■ **TASK ITEM**:
When you reach the entries below, transcribe each line word for word.
= = =
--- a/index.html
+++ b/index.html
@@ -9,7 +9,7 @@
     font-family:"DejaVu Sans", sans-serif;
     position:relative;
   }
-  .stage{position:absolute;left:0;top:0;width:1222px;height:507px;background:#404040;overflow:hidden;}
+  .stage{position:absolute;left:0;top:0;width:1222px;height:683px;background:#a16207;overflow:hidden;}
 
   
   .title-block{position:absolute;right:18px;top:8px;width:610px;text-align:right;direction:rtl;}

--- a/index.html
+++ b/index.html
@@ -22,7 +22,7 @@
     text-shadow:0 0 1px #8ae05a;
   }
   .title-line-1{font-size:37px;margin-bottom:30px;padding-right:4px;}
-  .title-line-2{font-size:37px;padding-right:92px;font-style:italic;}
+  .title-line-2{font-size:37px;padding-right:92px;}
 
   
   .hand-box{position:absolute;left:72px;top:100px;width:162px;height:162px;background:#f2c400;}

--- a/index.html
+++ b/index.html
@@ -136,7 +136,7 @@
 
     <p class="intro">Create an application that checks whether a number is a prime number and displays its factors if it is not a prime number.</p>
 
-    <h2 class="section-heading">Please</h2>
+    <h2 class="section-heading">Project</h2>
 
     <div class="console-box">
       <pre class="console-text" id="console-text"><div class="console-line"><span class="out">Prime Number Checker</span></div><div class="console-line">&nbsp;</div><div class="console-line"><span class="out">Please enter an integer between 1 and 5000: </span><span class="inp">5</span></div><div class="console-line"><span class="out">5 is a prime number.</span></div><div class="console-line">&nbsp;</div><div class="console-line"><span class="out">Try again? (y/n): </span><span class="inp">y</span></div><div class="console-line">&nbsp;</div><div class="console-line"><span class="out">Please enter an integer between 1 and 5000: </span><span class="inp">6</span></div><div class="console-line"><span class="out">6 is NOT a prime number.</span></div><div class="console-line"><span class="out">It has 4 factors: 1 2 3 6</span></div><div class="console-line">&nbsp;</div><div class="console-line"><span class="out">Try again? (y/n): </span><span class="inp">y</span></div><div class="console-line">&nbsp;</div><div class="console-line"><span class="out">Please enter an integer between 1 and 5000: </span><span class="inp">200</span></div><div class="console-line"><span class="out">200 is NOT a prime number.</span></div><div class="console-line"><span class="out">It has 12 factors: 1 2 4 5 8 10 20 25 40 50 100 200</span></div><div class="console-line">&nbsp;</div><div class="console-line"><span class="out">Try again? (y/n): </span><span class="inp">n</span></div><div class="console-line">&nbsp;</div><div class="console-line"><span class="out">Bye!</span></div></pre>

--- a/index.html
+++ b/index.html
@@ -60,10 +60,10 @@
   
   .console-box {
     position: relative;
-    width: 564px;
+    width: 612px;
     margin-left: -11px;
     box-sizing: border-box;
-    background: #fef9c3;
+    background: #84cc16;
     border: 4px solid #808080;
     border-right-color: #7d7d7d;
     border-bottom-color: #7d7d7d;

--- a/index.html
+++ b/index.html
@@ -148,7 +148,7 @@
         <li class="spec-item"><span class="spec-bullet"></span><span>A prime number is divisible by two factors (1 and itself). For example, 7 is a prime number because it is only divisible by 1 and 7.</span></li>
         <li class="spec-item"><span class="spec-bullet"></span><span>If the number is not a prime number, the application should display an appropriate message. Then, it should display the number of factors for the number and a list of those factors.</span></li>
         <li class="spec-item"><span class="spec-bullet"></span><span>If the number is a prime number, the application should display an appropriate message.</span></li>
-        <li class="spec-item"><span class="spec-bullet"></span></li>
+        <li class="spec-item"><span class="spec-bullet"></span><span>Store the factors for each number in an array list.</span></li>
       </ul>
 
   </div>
= = =
■ **EXERCISE RESULT**:
--- a/index.html
+++ b/index.html
@@ -9,7 +9,7 @@
     font-family:"DejaVu Sans", sans-serif;
     position:relative;
   }
-  .stage{position:absolute;left:0;top:0;width:1222px;height:507px;background:#404040;overflow:hidden;}
+  .stage{position:absolute;left:0;top:0;width:1222px;height:683px;background:#a16207;overflow:hidden;}
 
   
   .title-block{position:absolute;right:18px;top:8px;width:610px;text-align:right;direction:rtl;}

--- a/index.html
+++ b/index.html
@@ -22,7 +22,7 @@
     text-shadow:0 0 1px #8ae05a;
   }
   .title-line-1{font-size:37px;margin-bottom:30px;padding-right:4px;}
-  .title-line-2{font-size:37px;padding-right:92px;font-style:italic;}
+  .title-line-2{font-size:37px;padding-right:92px;}
 
   
   .hand-box{position:absolute;left:72px;top:100px;width:162px;height:162px;background:#f2c400;}

--- a/index.html
+++ b/index.html
@@ -136,7 +136,7 @@
 
     <p class="intro">Create an application that checks whether a number is a prime number and displays its factors if it is not a prime number.</p>
 
-    <h2 class="section-heading">Please</h2>
+    <h2 class="section-heading">Project</h2>
 
     <div class="console-box">
       <pre class="console-text" id="console-text"><div class="console-line"><span class="out">Prime Number Checker</span></div><div class="console-line">&nbsp;</div><div class="console-line"><span class="out">Please enter an integer between 1 and 5000: </span><span class="inp">5</span></div><div class="console-line"><span class="out">5 is a prime number.</span></div><div class="console-line">&nbsp;</div><div class="console-line"><span class="out">Try again? (y/n): </span><span class="inp">y</span></div><div class="console-line">&nbsp;</div><div class="console-line"><span class="out">Please enter an integer between 1 and 5000: </span><span class="inp">6</span></div><div class="console-line"><span class="out">6 is NOT a prime number.</span></div><div class="console-line"><span class="out">It has 4 factors: 1 2 3 6</span></div><div class="console-line">&nbsp;</div><div class="console-line"><span class="out">Try again? (y/n): </span><span class="inp">y</span></div><div class="console-line">&nbsp;</div><div class="console-line"><span class="out">Please enter an integer between 1 and 5000: </span><span class="inp">200</span></div><div class="console-line"><span class="out">200 is NOT a prime number.</span></div><div class="console-line"><span class="out">It has 12 factors: 1 2 4 5 8 10 20 25 40 50 100 200</span></div><div class="console-line">&nbsp;</div><div class="console-line"><span class="out">Try again? (y/n): </span><span class="inp">n</span></div><div class="console-line">&nbsp;</div><div class="console-line"><span class="out">Bye!</span></div></pre>

--- a/index.html
+++ b/index.html
@@ -60,10 +60,10 @@
   
   .console-box {
     position: relative;
-    width: 564px;
+    width: 612px;
     margin-left: -11px;
     box-sizing: border-box;
-    background: #fef9c3;
+    background: #84cc16;
     border: 4px solid #808080;
     border-right-color: #7d7d7d;
     border-bottom-color: #7d7d7d;

--- a/index.html
+++ b/index.html
@@ -148,7 +148,7 @@
         <li class="spec-item"><span class="spec-bullet"></span><span>A prime number is divisible by two factors (1 and itself). For example, 7 is a prime number because it is only divisible by 1 and 7.</span></li>
         <li class="spec-item"><span class="spec-bullet"></span><span>If the number is not a prime number, the application should display an appropriate message. Then, it should display the number of factors for the number and a list of those factors.</span></li>
         <li class="spec-item"><span class="spec-bullet"></span><span>If the number is a prime number, the application should display an appropriate message.</span></li>
-        <li class="spec-item"><span class="spec-bullet"></span></li>
+        <li class="spec-item"><span class="spec-bullet"></span><span>Store the factors for each number in an array list.</span></li>
       </ul>
 
   </div>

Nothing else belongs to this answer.